Quickly (trying) to log onto the domain controllers, all 6 of the DC’s were running at 100% CPU utilization.  Perfmon, SPA traces, expensive/inefficient query logging – nada/zero/zip – we were in trouble.

Within a couple of hours, we’re all in a big room – techies around the table, managers looking over our shoulders, and we had the AD rock stars from the product group (the developers) sitting in the room, taking apart the DC’s in the debuggers.  They were all shaking their heads, when someone mumbled under their breath, “this almost looks like normal load…just a lot of it”

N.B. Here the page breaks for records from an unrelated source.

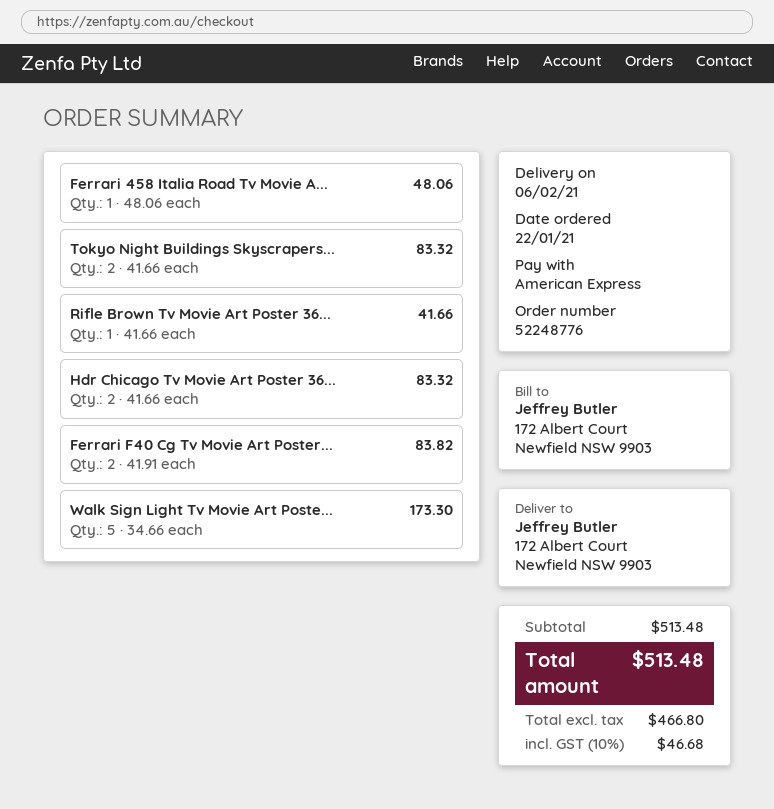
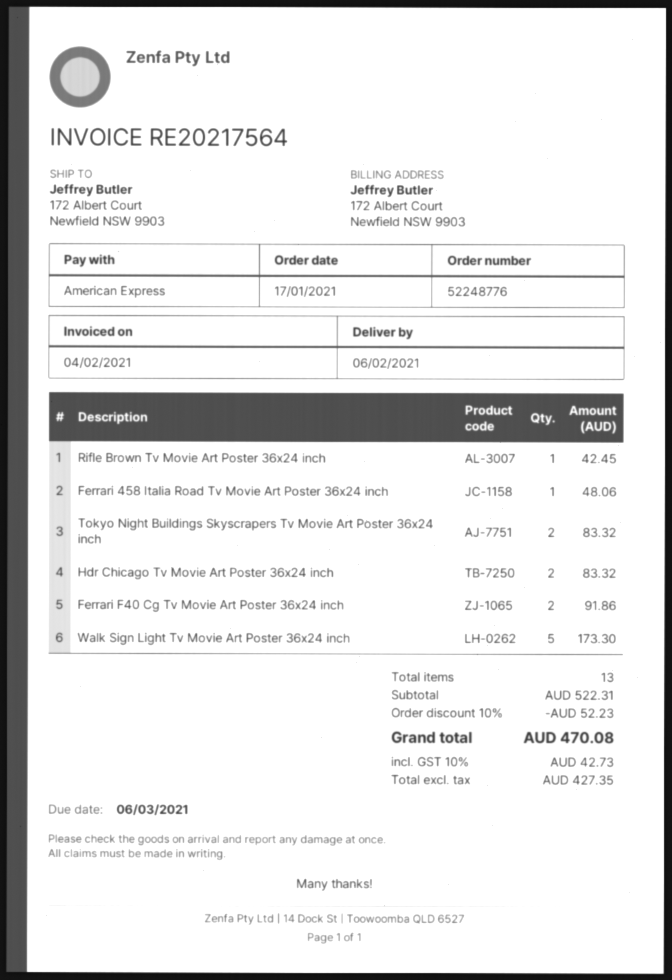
order date: 2021-01-22 -> 2021-01-17
Rifle Brown Tv Movie Art Poster 36...: 1 for 41.66 -> 1 for 42.45
Ferrari F40 Cg Tv Movie Art Poster...: 2 for 83.82 -> 2 for 91.86
subtotal: 513.48 -> 522.31
discount: none -> 10% = 52.23
net: 466.80 -> 427.35
tax: 10% = 46.68 -> 10% = 42.73
total: 513.48 -> 470.08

That’s when we decided to pull some perf data for the past 6 months, which looked something like this:

perf

Sure enough, we had been growing load for the past year or so, all the DC’s were running at 100% CPU, we stole 4 servers which were racked & built for some other application, DCPromo’d them and perf dropped down to a reasonable level…

oops…

As you can see from my MSPAINT representation – WE ACTUALLY HAD THE PERF DATA!  The problem was, that we had lost situational awareness of what was going on in our other environments, because we were so focused on dogfooding.

The moral of the store then, being that it’s good to HAVE data, but it’s much better to LOOK AT the data occasionally…  

One Response to “Passive Safety & Situational Awareness”

  1. Great post! Reminds me of a story I read once about two pilots who were so distracted about a warning light (they were trying to determine if it was a real problem or not) that they forgot to, you know, fly the plane and crashed into a mountain.

    Hence flight rule 1: Someone always has to fly the plane.